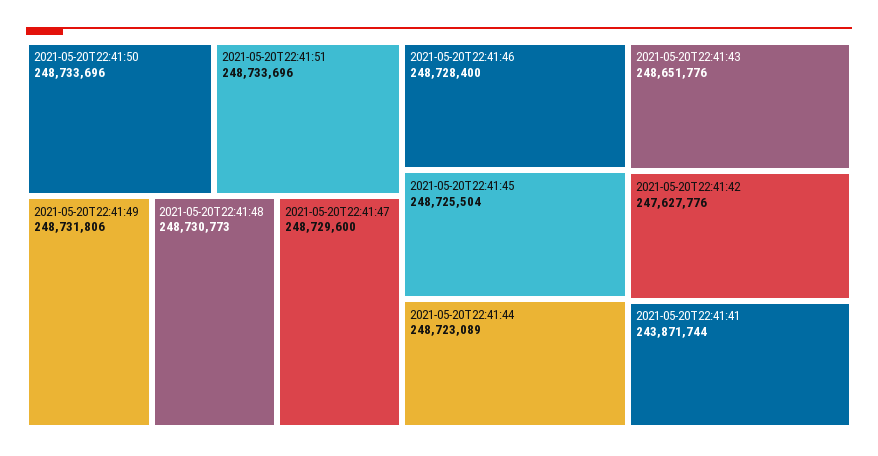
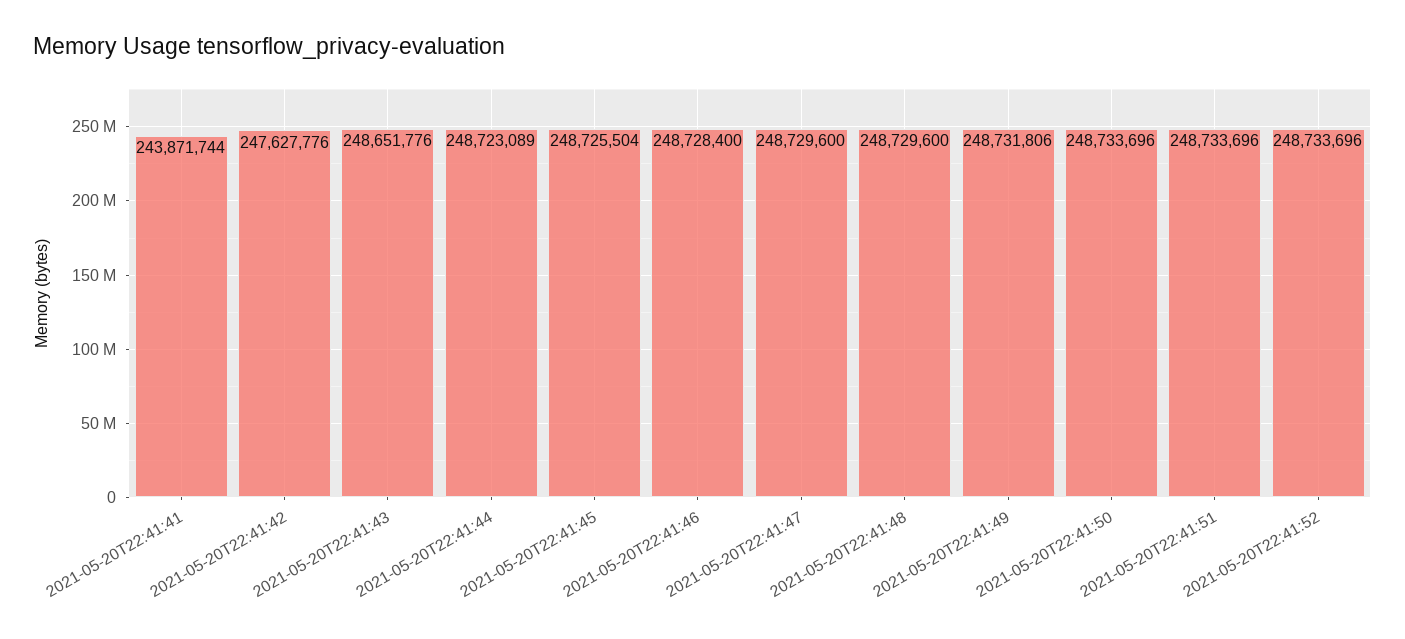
2021-05-20T22:41:48: 248730773 -> 248729600
2021-05-20T22:41:52: none -> 248733696

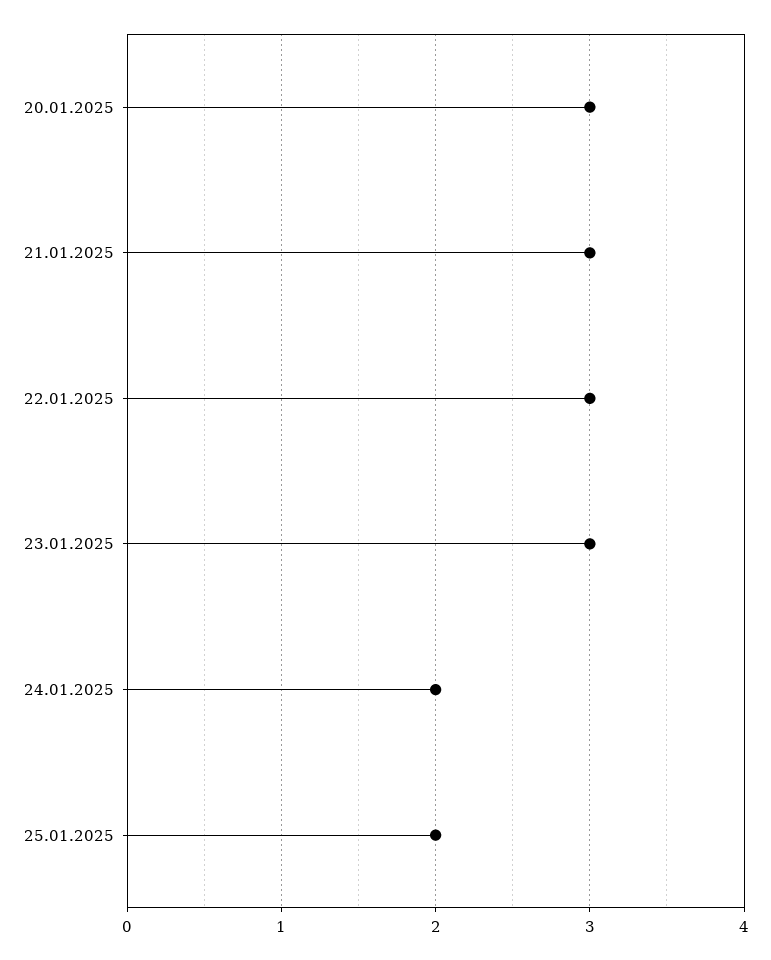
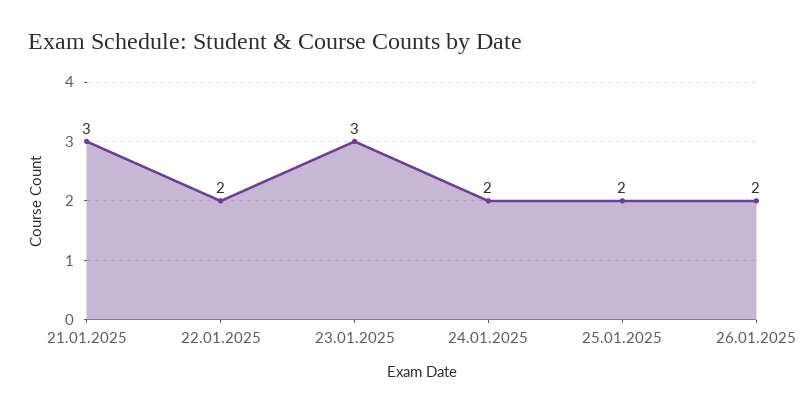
20.01.2025: 3 -> none
22.01.2025: 3 -> 2
26.01.2025: none -> 2

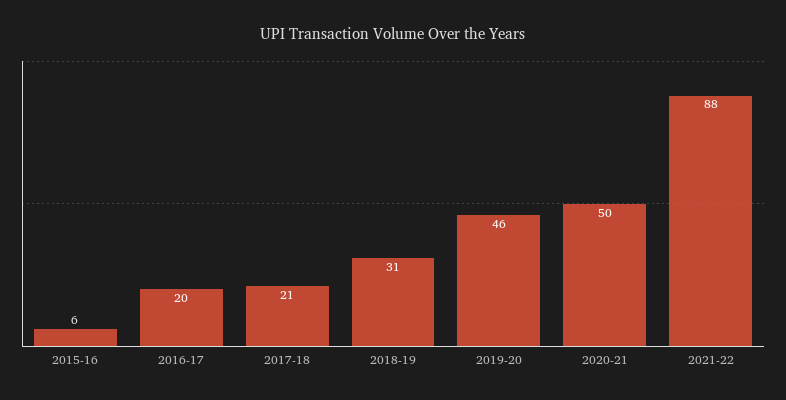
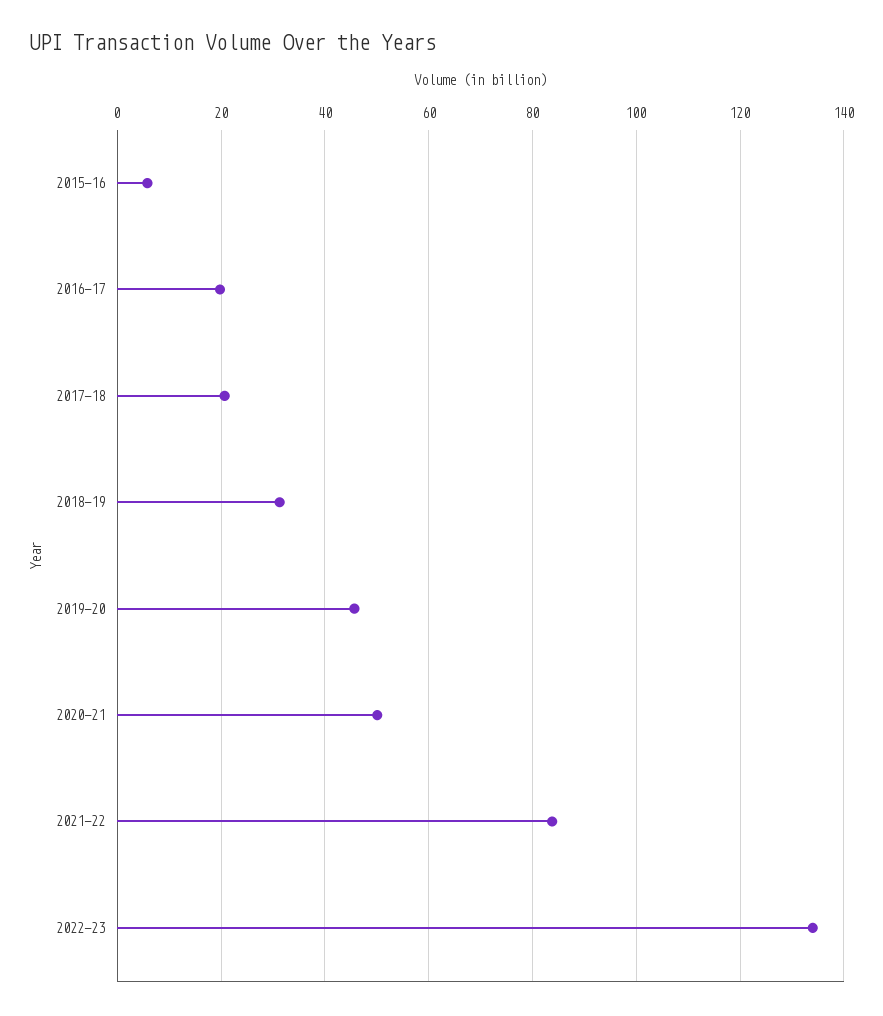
2021-22: 88 -> 84
2022-23: none -> 134

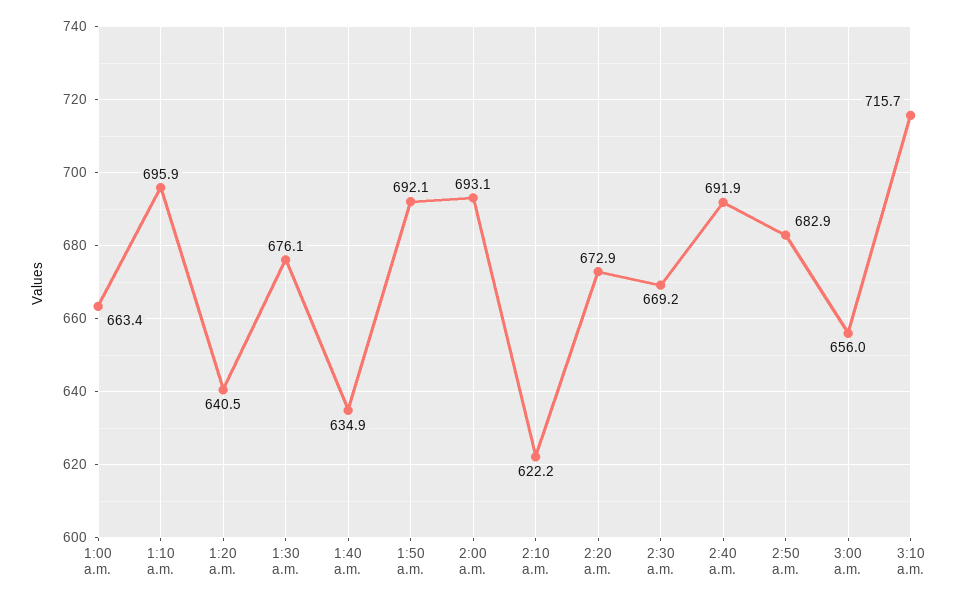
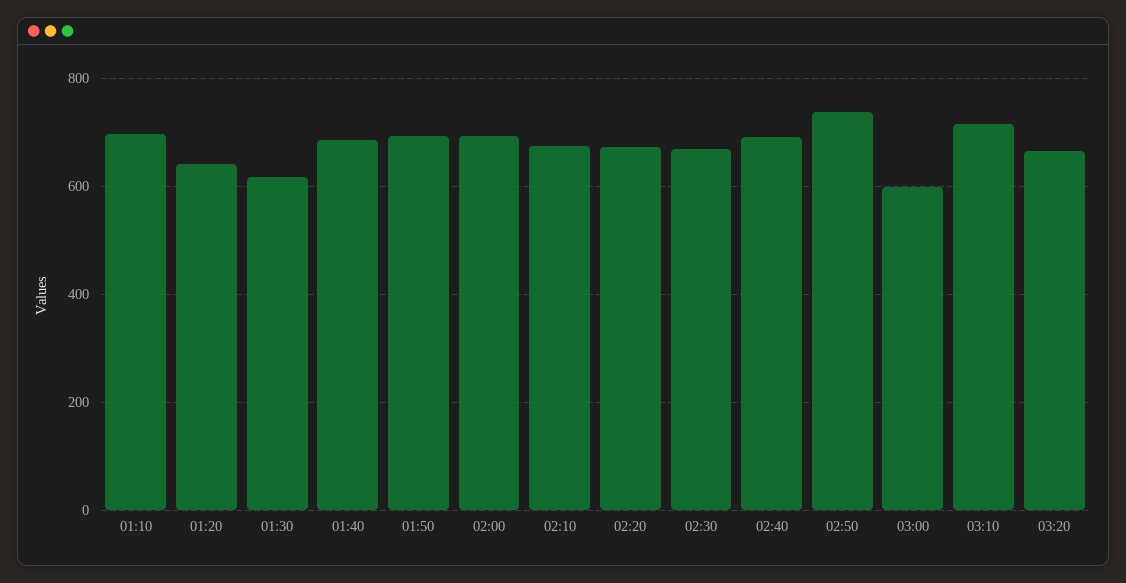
1:00 a.m.: 663.4 -> none
1:30 a.m.: 676.1 -> 620
1:40 a.m.: 634.9 -> 680
2:10 a.m.: 622.2 -> 680
2:50 a.m.: 682.9 -> 740
3:00 a.m.: 656 -> 600
03:20: none -> 660

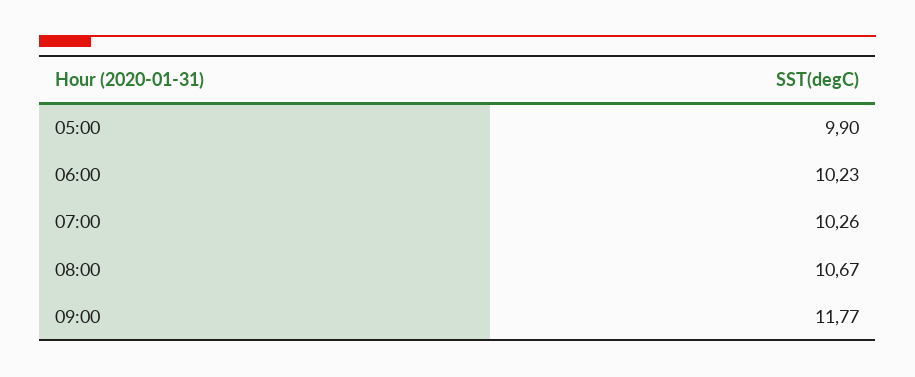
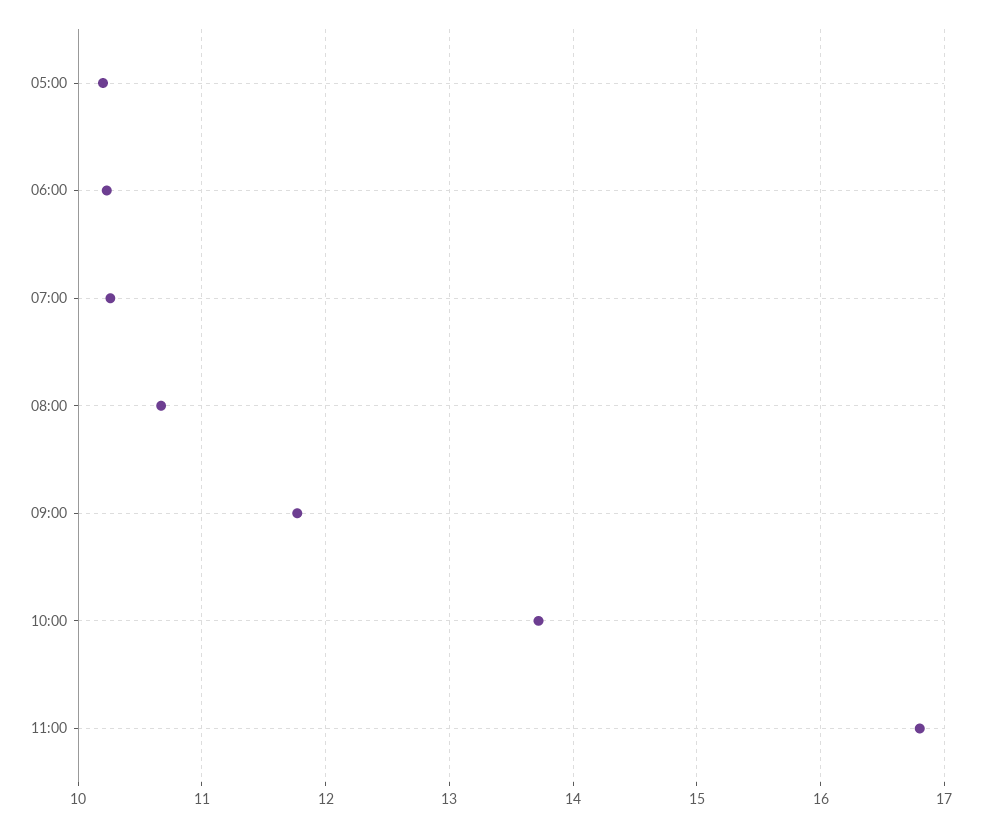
05:00: 9.9 -> 10.2
10:00: none -> 13.7
11:00: none -> 16.8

****

• _WHAT THIS TASK INVOLVES_
Your reply should consist only of the lines running from the line with "26.01.2025: none -> 2" to the end of the entries, both included, copied exactly and without any pictures.

• _TASK OUTPUT_
26.01.2025: none -> 2

2021-22: 88 -> 84
2022-23: none -> 134

1:00 a.m.: 663.4 -> none
1:30 a.m.: 676.1 -> 620
1:40 a.m.: 634.9 -> 680
2:10 a.m.: 622.2 -> 680
2:50 a.m.: 682.9 -> 740
3:00 a.m.: 656 -> 600
03:20: none -> 660

05:00: 9.9 -> 10.2
10:00: none -> 13.7
11:00: none -> 16.8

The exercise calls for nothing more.